SK: As the book opens, Cece and her two best friends, Lael and Bridget, take off in a borrowed baby-blue Cadillac on a disaster-plagued road
trip to a Nancy Drew fan convention in Palm Springs. Like Nancy, Bess, and George, Cece and her chums can’t seem to avoid trouble. But it’s
their loving relationship with one another that sustains them. In the Nancy Drew books, Bess and George count on the fact that Nancy is
infallible. Cece, however, makes one mistake after another, but she knows her friends are there to cushion the blows, as she is there for them.

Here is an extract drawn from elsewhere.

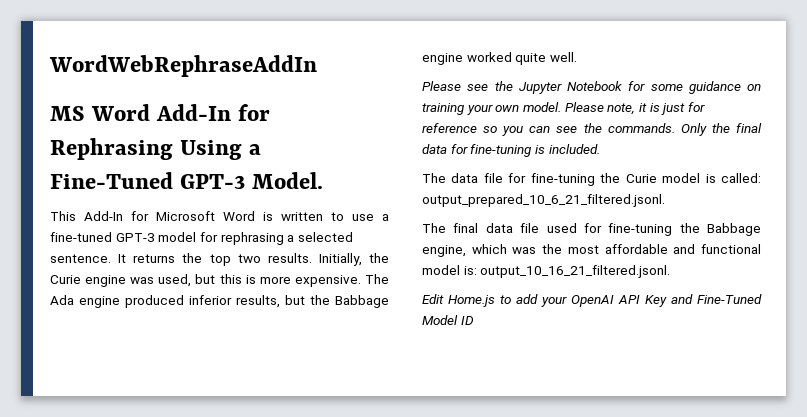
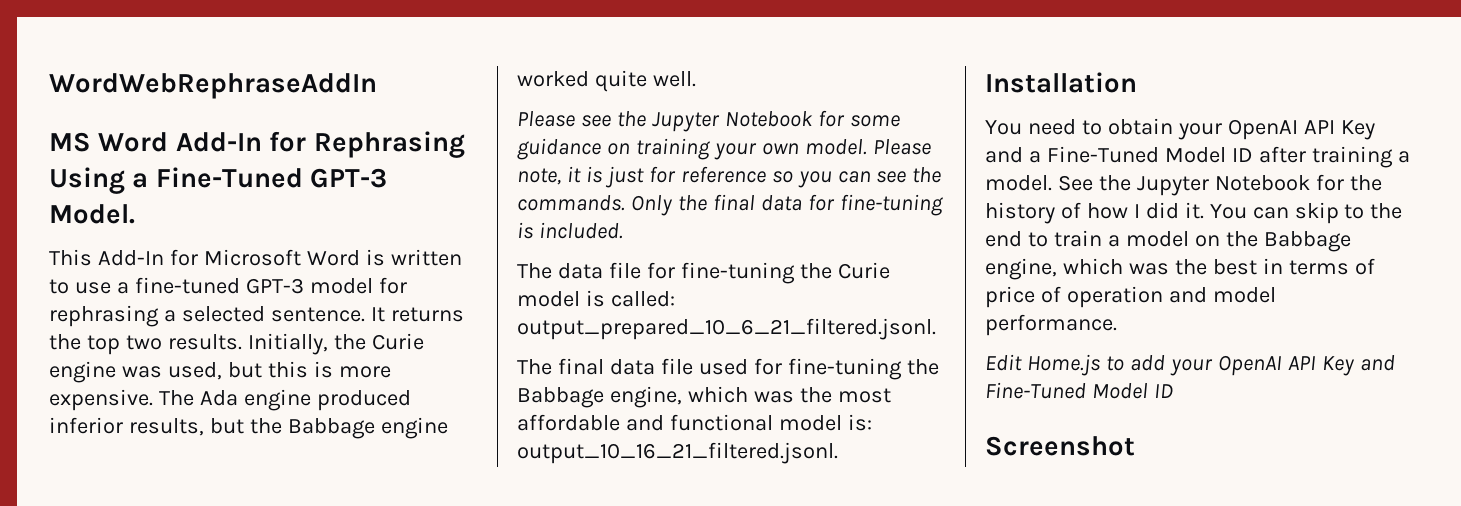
(671, 271) none -> [985,72,1137,93] [985,118,1375,140] [985,146,1410,168] [985,174,1382,196] [985,202,1403,224] [985,230,1351,252] [985,258,1375,280] [985,286,1276,308] [985,314,1117,336] // Installation // You need to obtain your OpenAI API Key and a Fine-Tuned Model ID after training a model. See the Jupyter Notebook for the history of how I did it. You can skip to the end to train a model on the Babbage engine, which was the best in terms of price of operation and model performance.
(474, 320) none -> [985,436,1135,456] // Screenshot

This book is very much about the power of female friendship.
JF: How did you come to choose the Carolyn Keene/Nancy Drew background for your current book?
SK: After Perry Mason, I desperately needed something girly, and my daughters were really into Nancy Drew at the time, so it seemed a natural
choice.
JF: What was the most interesting thing you discovered in your Nancy Drew research? Anything particularly mysterious, amusing or fun that
you ended up using for your book?
SK: I became really interested in Grace Horton, who was the original model for the Russell Tandy covers of the earliest Nancy Drew books, so I
decided to make her a focus of the mystery within my book. She proved a very elusive subject, however. I did discover that she was a Harry
Conover model–this was the agency which pioneered the idea of the “cover girl.” And I did track down and purchase on-line an old newspaper
advertisement for Ry-Krisp crackers, with a color illustration of “lovely model” Grace Horton, wearing a red bathing suit and red and white
polka-dot slingbacks. Russell Tandy also loved to put Grace in red and white (see cover of The Sign of the Twisted Candles–she’s wearing a
fabulous white satin dress and skinny red patent leather belt).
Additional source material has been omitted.